#### Problem to solve:
Omitting every picture, output the records below exactly, please.

#### Source records:
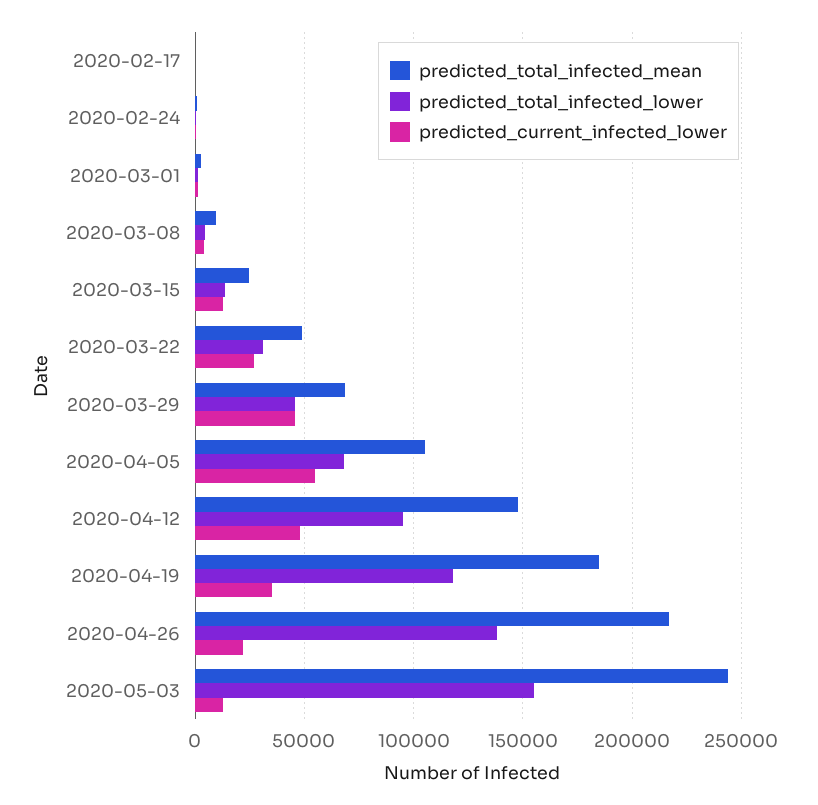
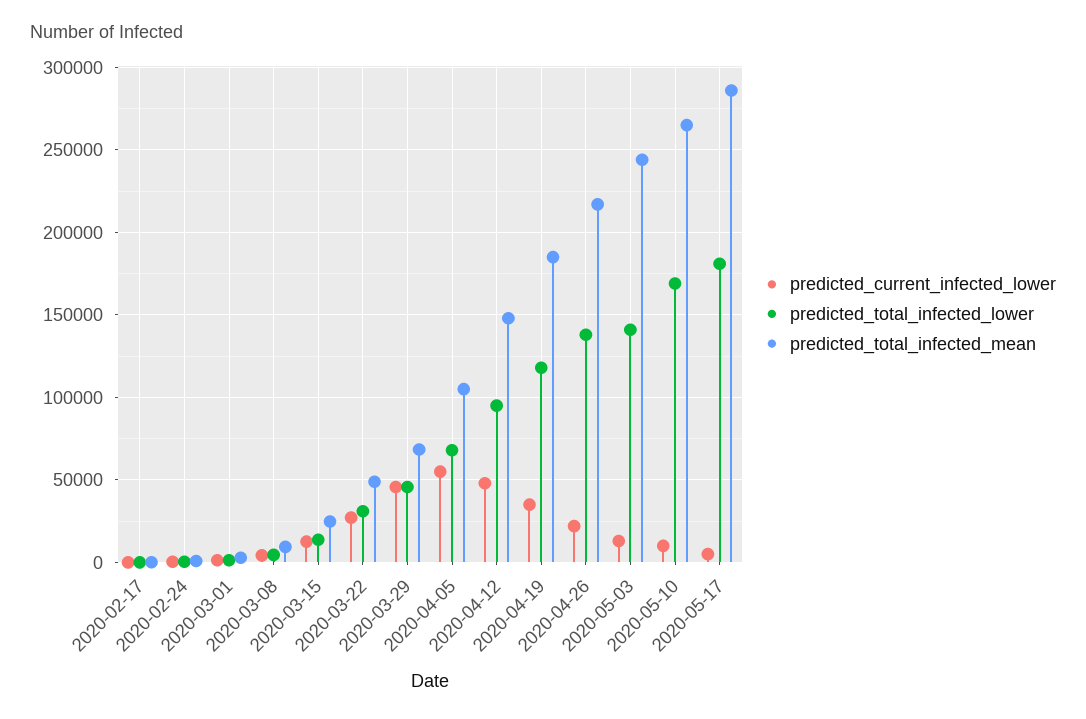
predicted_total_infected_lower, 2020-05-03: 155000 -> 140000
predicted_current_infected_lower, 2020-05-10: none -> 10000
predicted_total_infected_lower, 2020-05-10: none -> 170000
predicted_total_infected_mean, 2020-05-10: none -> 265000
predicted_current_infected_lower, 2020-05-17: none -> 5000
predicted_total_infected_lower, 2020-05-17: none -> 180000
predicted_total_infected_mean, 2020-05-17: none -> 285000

#### Response area:
predicted_total_infected_lower, 2020-05-03: 155000 -> 140000
predicted_current_infected_lower, 2020-05-10: none -> 10000
predicted_total_infected_lower, 2020-05-10: none -> 170000
predicted_total_infected_mean, 2020-05-10: none -> 265000
predicted_current_infected_lower, 2020-05-17: none -> 5000
predicted_total_infected_lower, 2020-05-17: none -> 180000
predicted_total_infected_mean, 2020-05-17: none -> 285000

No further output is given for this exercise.